• Work order:
Could you transcribe every record below exactly, leaving out the pictures?

---------- Data extracts

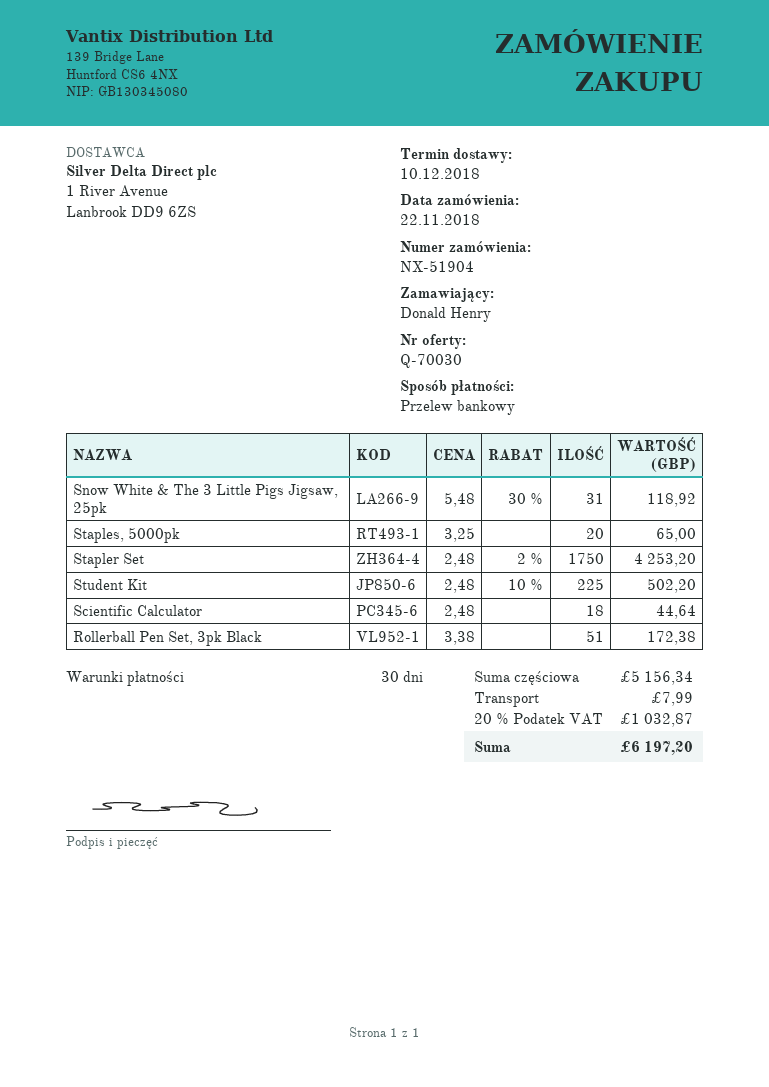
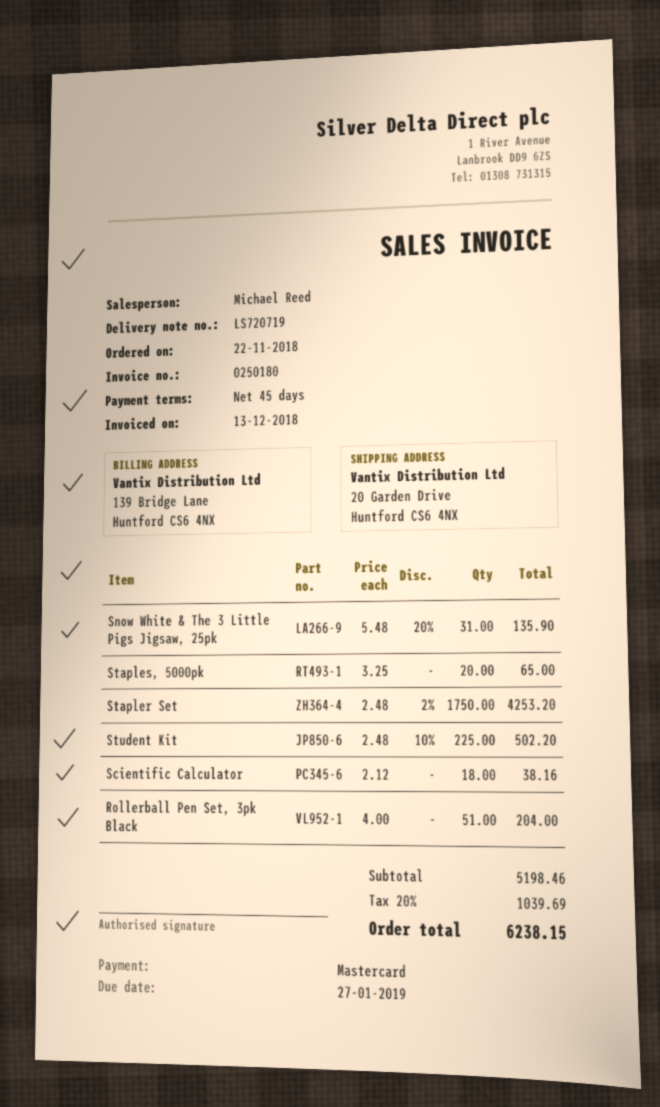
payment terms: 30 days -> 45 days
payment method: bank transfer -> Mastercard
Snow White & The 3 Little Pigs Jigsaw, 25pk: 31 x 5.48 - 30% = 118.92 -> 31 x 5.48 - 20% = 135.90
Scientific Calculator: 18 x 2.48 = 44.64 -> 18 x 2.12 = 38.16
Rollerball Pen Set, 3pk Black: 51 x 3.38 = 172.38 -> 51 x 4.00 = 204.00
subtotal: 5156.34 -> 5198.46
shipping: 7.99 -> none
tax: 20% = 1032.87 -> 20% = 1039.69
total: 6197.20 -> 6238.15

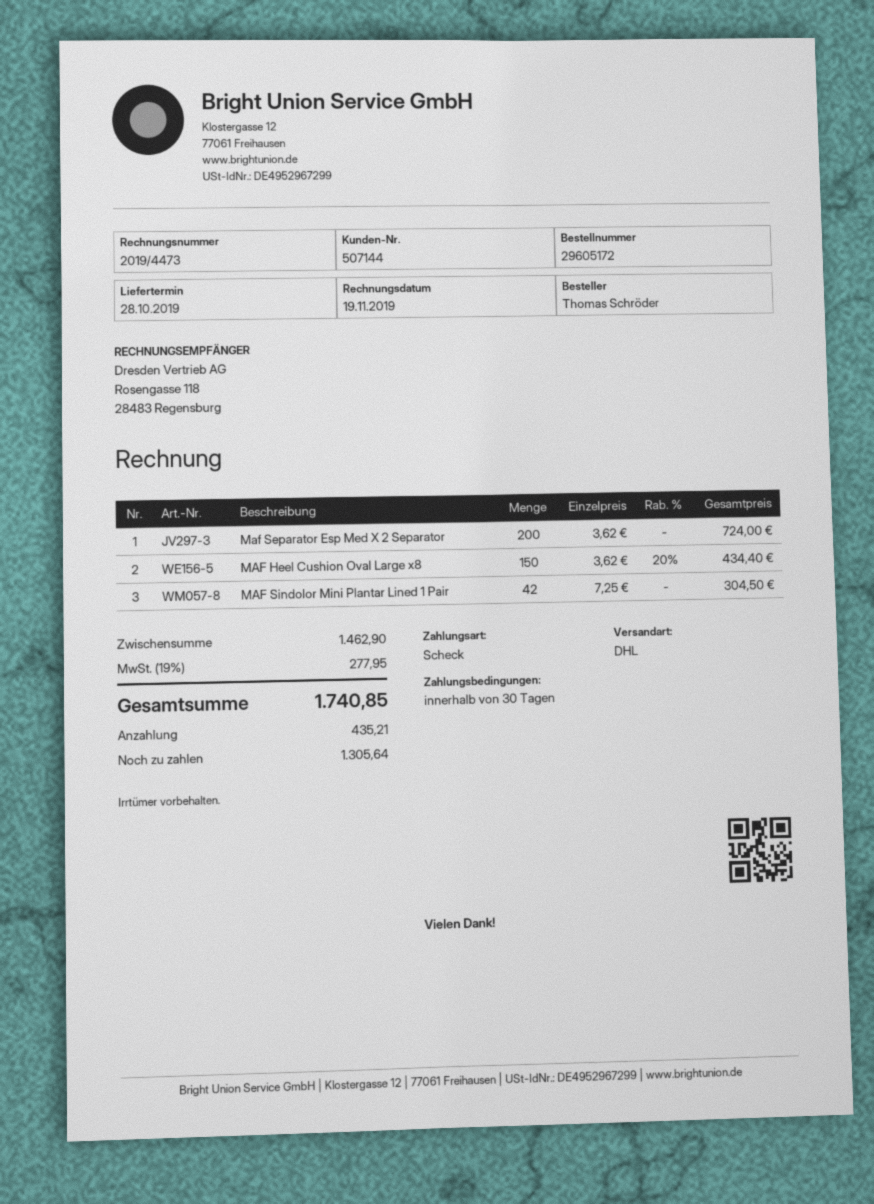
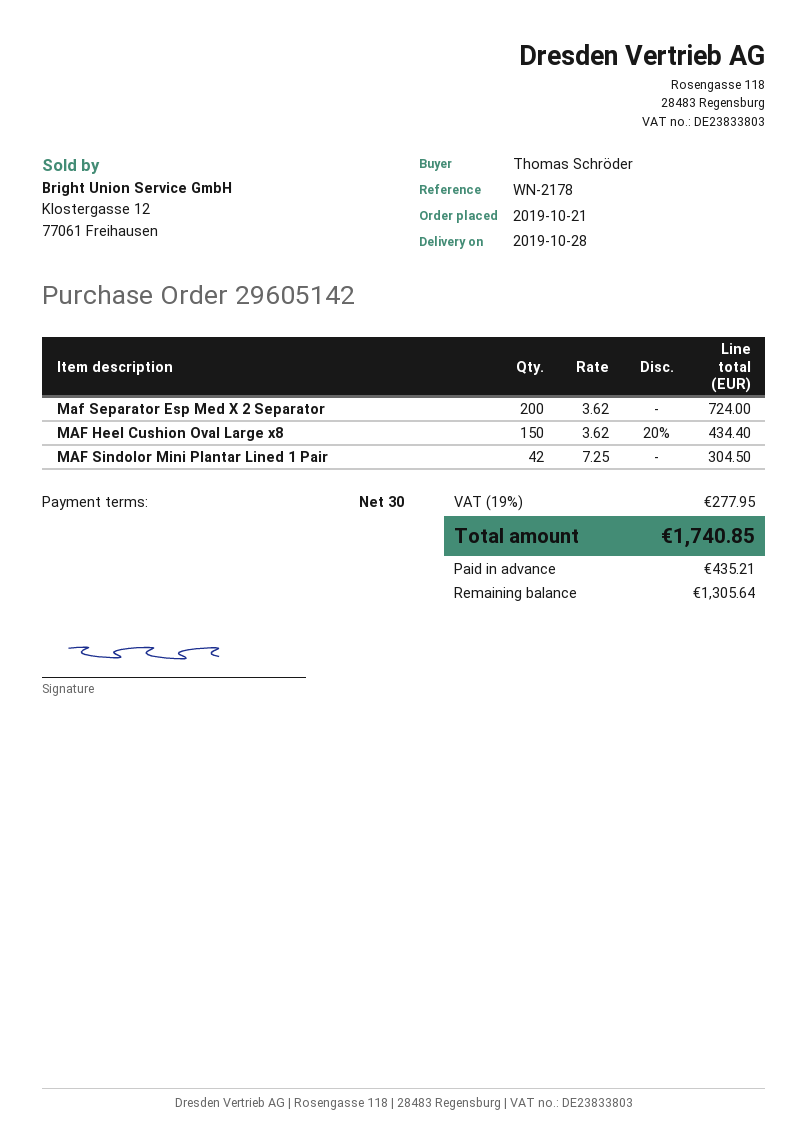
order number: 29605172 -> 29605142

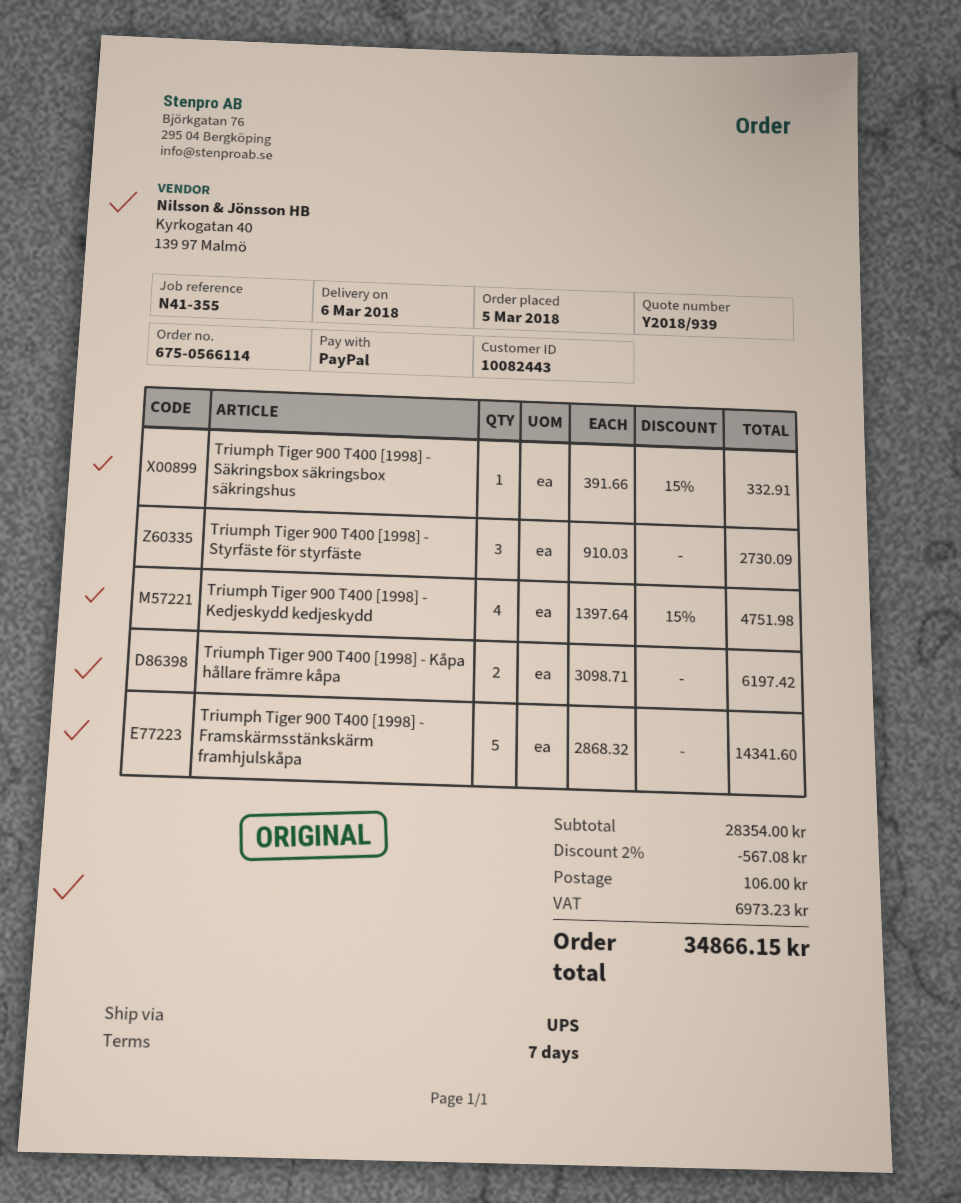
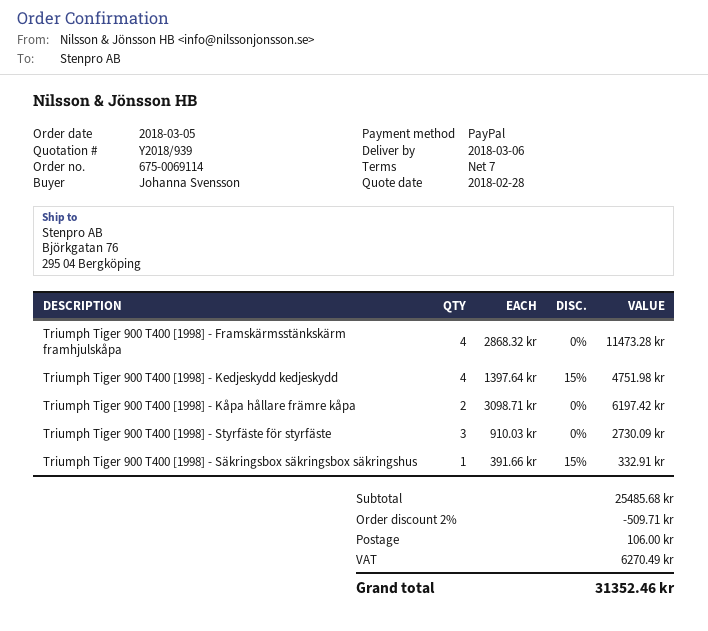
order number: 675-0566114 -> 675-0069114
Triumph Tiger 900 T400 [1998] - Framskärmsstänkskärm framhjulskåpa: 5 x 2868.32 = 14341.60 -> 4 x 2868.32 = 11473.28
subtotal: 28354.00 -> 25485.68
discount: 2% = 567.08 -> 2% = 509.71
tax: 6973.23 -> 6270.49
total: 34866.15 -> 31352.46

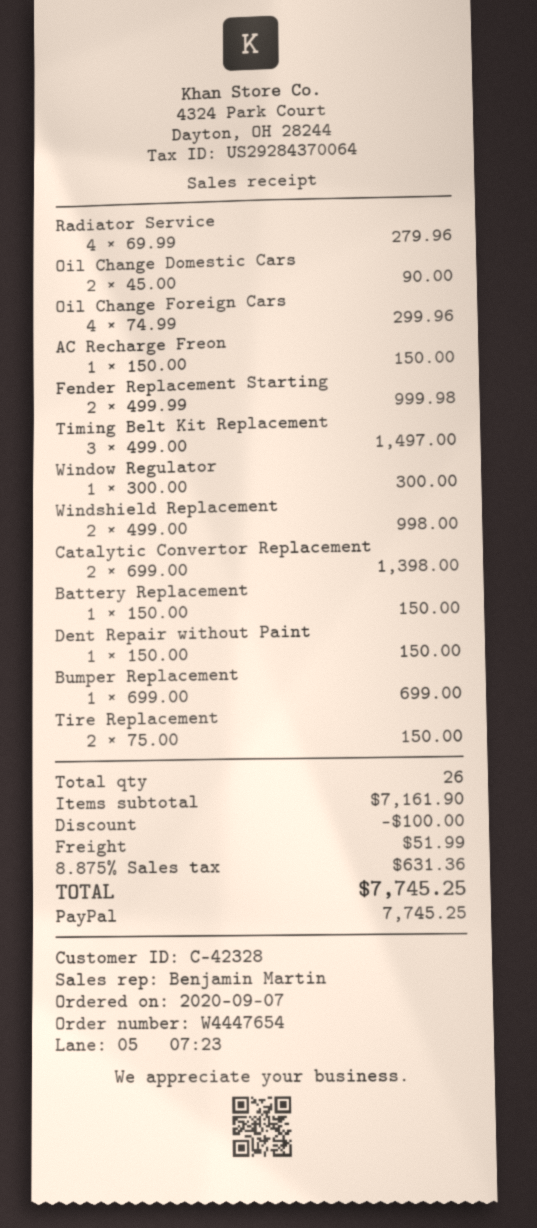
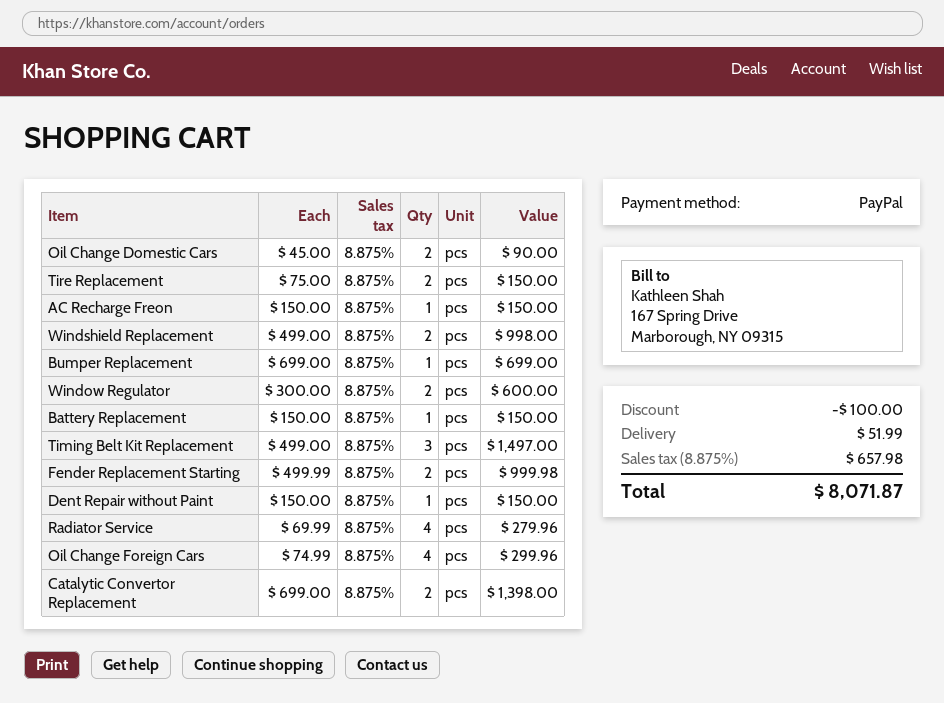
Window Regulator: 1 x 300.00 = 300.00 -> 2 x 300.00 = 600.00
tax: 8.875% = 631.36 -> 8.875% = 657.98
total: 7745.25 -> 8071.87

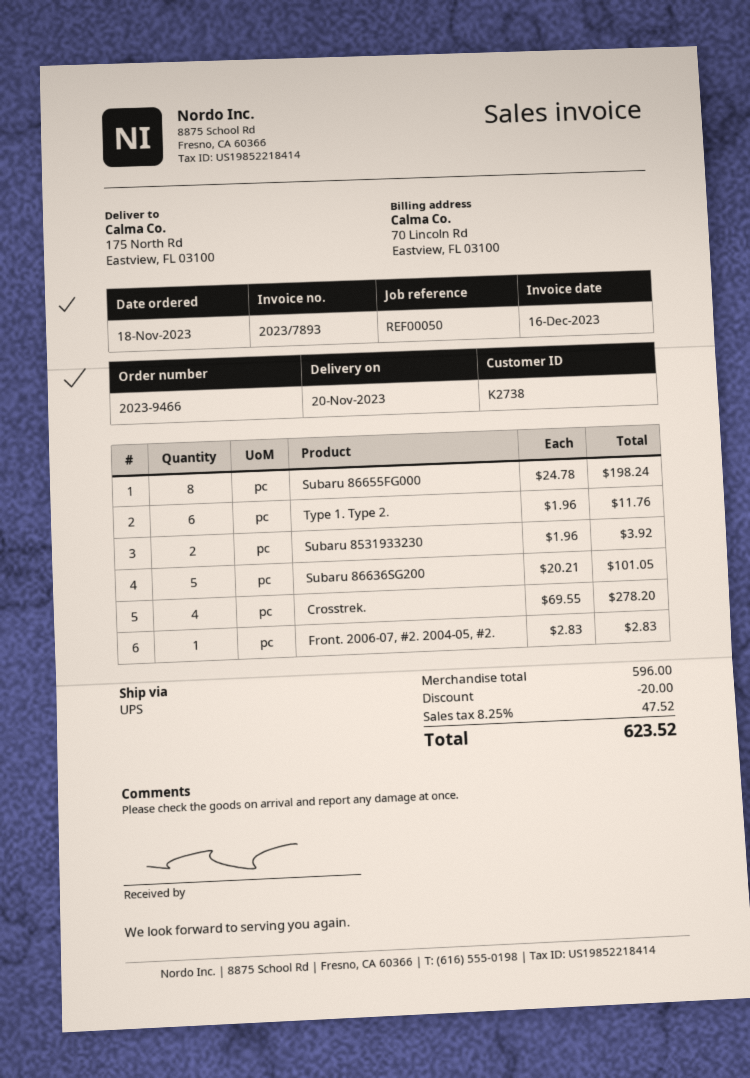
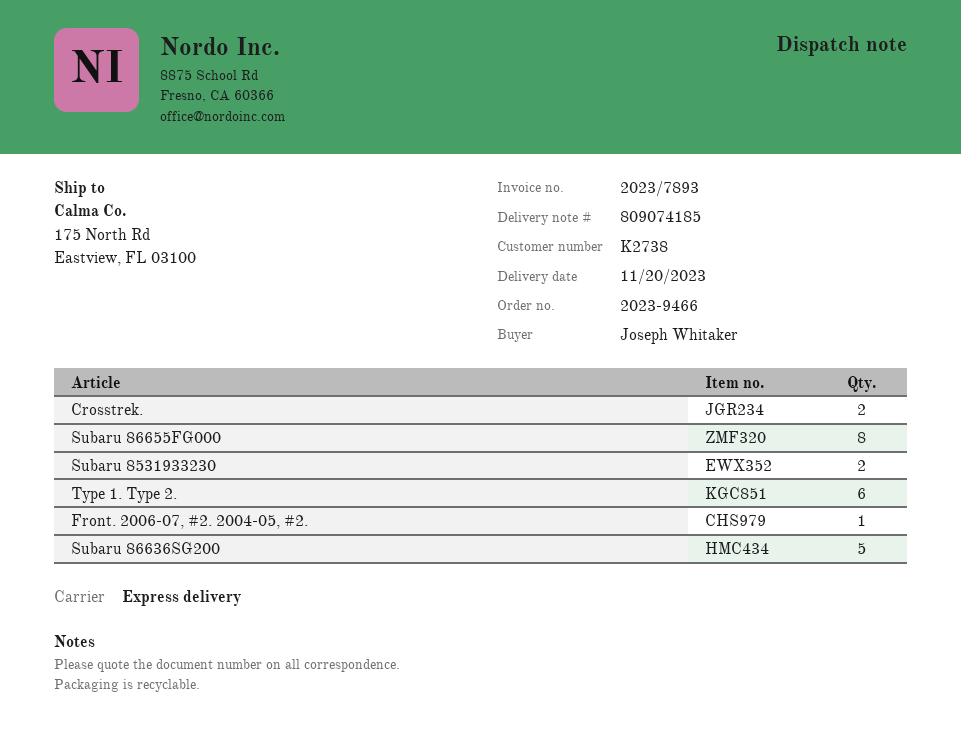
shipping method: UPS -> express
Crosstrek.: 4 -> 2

--------------------

• Solution to this exercise:
payment terms: 30 days -> 45 days
payment method: bank transfer -> Mastercard
Snow White & The 3 Little Pigs Jigsaw, 25pk: 31 x 5.48 - 30% = 118.92 -> 31 x 5.48 - 20% = 135.90
Scientific Calculator: 18 x 2.48 = 44.64 -> 18 x 2.12 = 38.16
Rollerball Pen Set, 3pk Black: 51 x 3.38 = 172.38 -> 51 x 4.00 = 204.00
subtotal: 5156.34 -> 5198.46
shipping: 7.99 -> none
tax: 20% = 1032.87 -> 20% = 1039.69
total: 6197.20 -> 6238.15

order number: 29605172 -> 29605142

order number: 675-0566114 -> 675-0069114
Triumph Tiger 900 T400 [1998] - Framskärmsstänkskärm framhjulskåpa: 5 x 2868.32 = 14341.60 -> 4 x 2868.32 = 11473.28
subtotal: 28354.00 -> 25485.68
discount: 2% = 567.08 -> 2% = 509.71
tax: 6973.23 -> 6270.49
total: 34866.15 -> 31352.46

Window Regulator: 1 x 300.00 = 300.00 -> 2 x 300.00 = 600.00
tax: 8.875% = 631.36 -> 8.875% = 657.98
total: 7745.25 -> 8071.87

shipping method: UPS -> express
Crosstrek.: 4 -> 2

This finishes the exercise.